Apple claims that 10 Samsung products, including the Galaxy S3, infringe five patents and is seeking about $2 billion in damages, according to a court filing. Samsung alleges that nine Apple products, including the iPhone 5 and versions of the iPad and iPod, infringe two patents. Samsung seeks about $6.9 million in damages, according to a court filing.
In opening arguments and evidence so far, Apple has recycled much of what worked for the company in the 2012 trial.
Philip Schiller, Apple’s senior vice president of product marketing and a confidant of founder Steve Jobs, testified in the first case and was the company’s first witness today. He explained a 2007 television ad shown to jurors demonstrating the smartphone slide-to-unlock feature that Apple claims is covered by one of its patents asserted against Samsung. Viewers experienced the “feel” of the underlying software in the 30 second ad, Schiller said.
“You get an instant idea of how multi-touch works,” Schiller said. “That one starting point was a great beginning to your understanding of what the iPhone is, and what this device can do.”
Schiller’s testimony supported claims about the enormous risk the company took in redirecting resources to researching and developing a phone. Introducing typing and gestures on a flat glass screen was especially “unusual and risky,” Schiller said. He said the first smartphone a consumer buys influences future purchases and said he believes Samsung’s infringement has “confused” consumers. The testimony helps lay the groundwork for the lost profit and damages Apple is seeking.
Samsung’s witness list includes seven employees of Google, which isn’t a party to the lawsuit. Google spokesman Matt Kallman, declined to comment on the trial.
Jobs realized that against Google’s strides, Apple faced an “innovator’s dilemma,” Quinn told jurors. He described an internal October 2010 e-mail from Jobs announcing a “2011: Holy War with Google,” saying one of the Cupertino, California-based company’s goals was to “Catch up to Google” in its Android and cloud service capabilities.
In the first trial, jurors found Samsung infringed six of seven Apple patents related to earlier models and rejected all of Samsung’s claims against Apple products.

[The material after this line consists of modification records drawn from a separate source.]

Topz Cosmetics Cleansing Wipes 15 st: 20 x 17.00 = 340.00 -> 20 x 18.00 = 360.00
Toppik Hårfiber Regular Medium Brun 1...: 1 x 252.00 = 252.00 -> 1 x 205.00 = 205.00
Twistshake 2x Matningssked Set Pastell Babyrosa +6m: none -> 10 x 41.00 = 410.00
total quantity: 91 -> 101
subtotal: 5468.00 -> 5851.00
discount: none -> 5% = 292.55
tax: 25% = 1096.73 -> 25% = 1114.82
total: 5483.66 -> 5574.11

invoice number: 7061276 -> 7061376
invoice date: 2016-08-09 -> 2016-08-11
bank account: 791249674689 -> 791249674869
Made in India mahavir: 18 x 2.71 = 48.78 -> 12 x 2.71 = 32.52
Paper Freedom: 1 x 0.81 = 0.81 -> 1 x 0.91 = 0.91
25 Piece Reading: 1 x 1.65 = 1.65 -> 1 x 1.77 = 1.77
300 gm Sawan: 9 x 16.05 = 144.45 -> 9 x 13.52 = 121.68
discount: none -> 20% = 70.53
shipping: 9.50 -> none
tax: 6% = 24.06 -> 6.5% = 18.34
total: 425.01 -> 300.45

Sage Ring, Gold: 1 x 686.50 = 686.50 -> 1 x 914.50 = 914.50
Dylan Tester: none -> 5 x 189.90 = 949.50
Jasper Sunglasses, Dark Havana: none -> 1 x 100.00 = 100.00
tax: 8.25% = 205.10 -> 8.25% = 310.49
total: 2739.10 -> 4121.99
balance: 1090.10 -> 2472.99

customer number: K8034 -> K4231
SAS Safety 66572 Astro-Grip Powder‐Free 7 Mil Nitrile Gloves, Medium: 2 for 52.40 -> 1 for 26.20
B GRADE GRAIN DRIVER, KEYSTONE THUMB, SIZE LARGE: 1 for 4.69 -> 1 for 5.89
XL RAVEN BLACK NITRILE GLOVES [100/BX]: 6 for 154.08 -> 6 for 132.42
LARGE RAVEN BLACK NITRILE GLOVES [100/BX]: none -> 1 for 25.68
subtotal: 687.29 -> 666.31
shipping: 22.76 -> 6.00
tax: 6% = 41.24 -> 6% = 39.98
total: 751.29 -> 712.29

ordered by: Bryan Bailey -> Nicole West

Damages against Samsung were reduced to $930 million after a retrial. Samsung has appealed that award, as well as the original infringement verdict.
Apple was unable after the 2012 verdict to persuade Koh to ban the sale of Samsung’s infringing products in the U.S., a goal that the iPhone maker has said is more important than monetary compensation. Koh, acting on orders from an appeals court, reconsidered her decision and concluded March 11 that Apple still hadn’t marshaled enough evidence to support its request covering more than 20 devices no longer on the market. If Apple again convinces jurors that its technology was copied, it can then try anew for a sales ban.
Earlier today, two jurors were dismissed -- one because of illness and another who claimed financial hardship -- reducing the jury to four women and four men.
One juror is a retired International Business Machines Corp. (IBM) software systems manager, who said he oversaw developers at a software division that sought to patent inventions and was responsible for profit-and-loss statements and providing technical direction. He also gave a deposition in a lawsuit accusing Compuware Corp. of copying IBM’s code, a case that settled before trial.
“Someone with that kind of background is likely to be influential on a jury,” Mark Lemley, a professor at Stanford Law School who isn’t involved in the case, said in an e-mail. “The question is, in which direction.”
“IBM was known for aggressively patenting software, but software engineers themselves don’t tend to think highly of software patents,” Lemley said. “So both sides might see him as a potential ally.”
The case is Apple Inc. v. Samsung Electronics Co., 12-cv-00630, U.S. District Court, Northern District of California (San Jose).